Treat the team as the heart of the organization

August 02, 2021

In 1986, the Boston Red Sox were up three games to two in Game 6 of the World Series against the New York Mets. The Red Sox had scored two runs in the top of the 10th inning. In the bottom of the 10th, the Mets tied the game with two outs and had a runner on second. A slow rolling ground ball was hit to the inside of first base, but when Red Sox first baseman Bill Buckner went to field the ball, he rushed, missing the ball which rolled into left field allowing the winning run to score from second base. The Mets went on to win Game 7 and become World Series Champions.

Bill Buckner has since become the scapegoat for the Red Sox’s World Series loss. When Red Sox fans recall the 1986 World Series, it is the lost opportunity of Buckner’s missed play that most readily comes to mind. Yet social psychologists would identify this tendency as a fundamental attribution error — the “tendency to assign too much credit and blame for a situation to a specific individual, without taking into account the surrounding circumstances or environment.” (Freedom Inc.)
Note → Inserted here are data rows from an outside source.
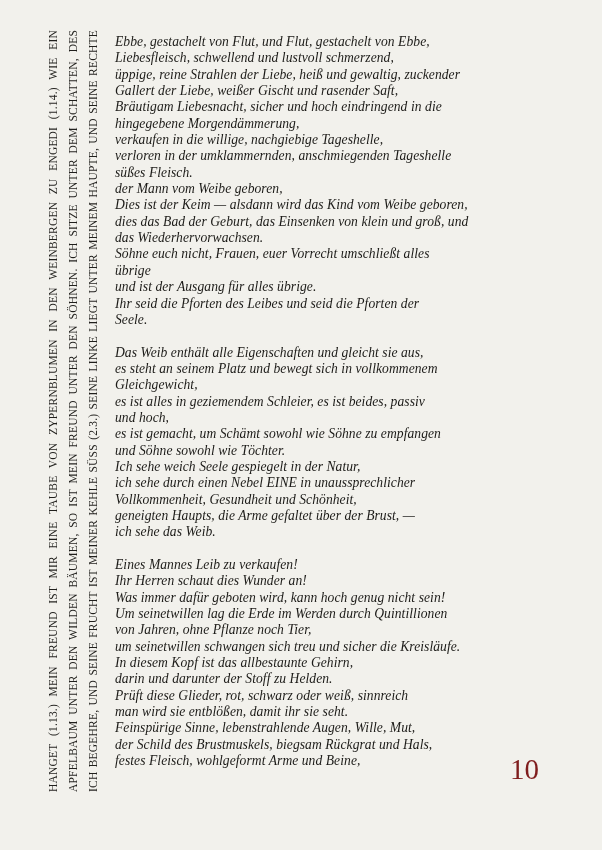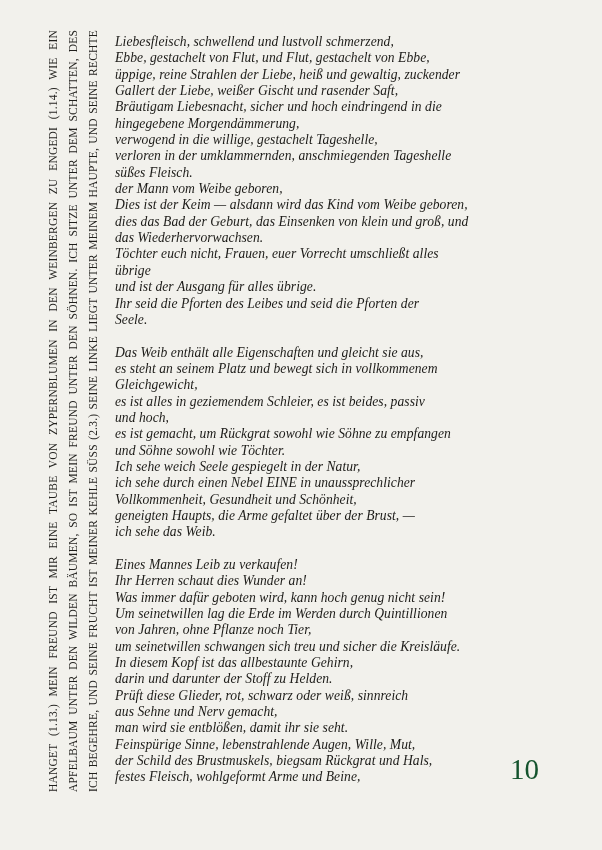--- a/index.html
+++ b/index.html
@@ -53,80 +53,79 @@
   .stanza + .stanza { margin-top: 16.35px; }
   .poem-line { white-space: nowrap; }
 
   .page-number {
     position: absolute;
     left: 510px;
     top: 755px;
     font-size: 29px;
     line-height: 1;
     font-style: normal;
-    color: #14532d;
+    color: #7f1d1d;
   }
 </style>
 </head>
 <body>
 
 <div class="page">
 
   <div class="margin-quote">
       <div class="margin-line">HANGET (1.13.) MEIN FREUND IST MIR EINE TAUBE VON ZYPERNBLUMEN IN DEN WEINBERGEN ZU ENGEDI (1.14.) WIE EIN</div>
       <div class="margin-line">APFELBAUM UNTER DEN WILDEN BÄUMEN, SO IST MEIN FREUND UNTER DEN SÖHNEN. ICH SITZE UNTER DEM SCHATTEN, DES</div>
       <div class="margin-line">ICH BEGEHRE, UND SEINE FRUCHT IST MEINER KEHLE SÜSS (2.3.) SEINE LINKE LIEGT UNTER MEINEM HAUPTE, UND SEINE RECHTE</div>
     </div>
 
   <div class="poem-body">
       <div class="stanza">
+        <div class="poem-line">Ebbe, gestachelt von Flut, und Flut, gestachelt von Ebbe,</div>
         <div class="poem-line">Liebesfleisch, schwellend und lustvoll schmerzend,</div>
-        <div class="poem-line">Ebbe, gestachelt von Flut, und Flut, gestachelt von Ebbe,</div>
         <div class="poem-line">üppige, reine Strahlen der Liebe, heiß und gewaltig, zuckender</div>
         <div class="poem-line">Gallert der Liebe, weißer Gischt und rasender Saft,</div>
         <div class="poem-line">Bräutigam Liebesnacht, sicher und hoch eindringend in die</div>
         <div class="poem-line">hingegebene Morgendämmerung,</div>
-        <div class="poem-line">verwogend in die willige, gestachelt Tageshelle,</div>
+        <div class="poem-line">verkaufen in die willige, nachgiebige Tageshelle,</div>
         <div class="poem-line">verloren in der umklammernden, anschmiegenden Tageshelle</div>
         <div class="poem-line">süßes Fleisch.</div>
         <div class="poem-line">der Mann vom Weibe geboren,</div>
         <div class="poem-line">Dies ist der Keim — alsdann wird das Kind vom Weibe geboren,</div>
         <div class="poem-line">dies das Bad der Geburt, das Einsenken von klein und groß, und</div>
         <div class="poem-line">das Wiederhervorwachsen.</div>
-        <div class="poem-line">Töchter euch nicht, Frauen, euer Vorrecht umschließt alles</div>
+        <div class="poem-line">Söhne euch nicht, Frauen, euer Vorrecht umschließt alles</div>
         <div class="poem-line">übrige</div>
         <div class="poem-line">und ist der Ausgang für alles übrige.</div>
         <div class="poem-line">Ihr seid die Pforten des Leibes und seid die Pforten der</div>
         <div class="poem-line">Seele.</div>
       </div>
       <div class="stanza">
         <div class="poem-line">Das Weib enthält alle Eigenschaften und gleicht sie aus,</div>
         <div class="poem-line">es steht an seinem Platz und bewegt sich in vollkommenem</div>
         <div class="poem-line">Gleichgewicht,</div>
         <div class="poem-line">es ist alles in geziemendem Schleier, es ist beides, passiv</div>
         <div class="poem-line">und hoch,</div>
-        <div class="poem-line">es ist gemacht, um Rückgrat sowohl wie Söhne zu empfangen</div>
+        <div class="poem-line">es ist gemacht, um Schämt sowohl wie Söhne zu empfangen</div>
         <div class="poem-line">und Söhne sowohl wie Töchter.</div>
         <div class="poem-line">Ich sehe weich Seele gespiegelt in der Natur,</div>
         <div class="poem-line">ich sehe durch einen Nebel EINE in unaussprechlicher</div>
         <div class="poem-line">Vollkommenheit, Gesundheit und Schönheit,</div>
         <div class="poem-line">geneigten Haupts, die Arme gefaltet über der Brust, —</div>
         <div class="poem-line">ich sehe das Weib.</div>
       </div>
       <div class="stanza">
         <div class="poem-line">Eines Mannes Leib zu verkaufen!</div>
         <div class="poem-line">Ihr Herren schaut dies Wunder an!</div>
         <div class="poem-line">Was immer dafür geboten wird, kann hoch genug nicht sein!</div>
         <div class="poem-line">Um seinetwillen lag die Erde im Werden durch Quintillionen</div>
         <div class="poem-line">von Jahren, ohne Pflanze noch Tier,</div>
         <div class="poem-line">um seinetwillen schwangen sich treu und sicher die Kreisläufe.</div>
         <div class="poem-line">In diesem Kopf ist das allbestaunte Gehirn,</div>
         <div class="poem-line">darin und darunter der Stoff zu Helden.</div>
         <div class="poem-line">Prüft diese Glieder, rot, schwarz oder weiß, sinnreich</div>
-        <div class="poem-line">aus Sehne und Nerv gemacht,</div>
         <div class="poem-line">man wird sie entblößen, damit ihr sie seht.</div>
         <div class="poem-line">Feinspürige Sinne, lebenstrahlende Augen, Wille, Mut,</div>
         <div class="poem-line">der Schild des Brustmuskels, biegsam Rückgrat und Hals,</div>
         <div class="poem-line">festes Fleisch, wohlgeformt Arme und Beine,</div>
       </div>
     </div>
 
   <div class="page-number">10</div>
 
 </div>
It is teams, not individuals, which get results for their organizations. Let’s take NASCAR for example. On the surface, stock car racing seems like an individual sport, yet each driver is supported by a team, the most visible of which are the other drivers on the track and the pit crew that services the vehicle throughout the race.

In 2010, Hendricks Motorsports, a team consisting in part of Jimmie Johnson and Jeff Gordon and their assigned pit crews, ran into a bit of trouble. At a race in Texas, Jeff Gordon’s car was knocked out of the race. Hendricks Motorsports, realizing that Jimmie Johnson’s pit crew had been having difficulty all season, replaced that crew with Gordon’s crew. Gordon’s crew had performed better throughout the year and they retained this level of performance for Johnson, helping him to finishes in the final three races of the season that were good enough for a first place season finish. Gordon, who was out of the championship picture, was given Johnson’s crew for the final races. Team Hendricks operated on the principle that it was the team, rather than the individual driver, whose performance mattered. Pit crews trained together and shared techniques so that the overall team could benefit from the flexibility of interchangeable components.

Sutton and Rao’s recent book, Scaling Up Excellence, sheds light on the power of using heterogeneous teams to increase productivity. A city emergency department organized itself into four pods, each with a dedicated physical location, and each staffed by three nurses, a couple of residents, and an attending physician. Each patient would be assigned to a pod for his or her stay. Operating in this heterogeneous manner rather than separating the tasks of doctors and nurses into different domains achieved significant results. The doctors and nurses felt they had better information about each case. Patients were kept in a smaller physical area, making it easier for podmates to service them. The more efficient use of staff led to shorter hospital stays; the time between patient admittance and discharge (throughput) was reduced by 40 per cent.

As Sutton and Rao conclude, “every team and organization depends on people with enough general knowledge to grasp how the system fits together and enough particular knowledge about each part to do specific tasks well.”

Perhaps most importantly, podmates expressed that the new arrangement resulted in a greater sense of ownership within each team. Podmates felt more accountable to one another because each patient was the responsibility of the entire team.

This illustrates the point that individuals are more accountable to teams than they are to superiors. Brian M. Carney and Isaac Getz make this point in Freedom, Inc., an attempt to persuade businesses to liberate their employees and adopt a culture of freedom. They note the important difference between a job, “something framed in a box on an organizational chart,” and a commitment, “something that is freely entered into, and is a promise of sorts made to those working alongside you.”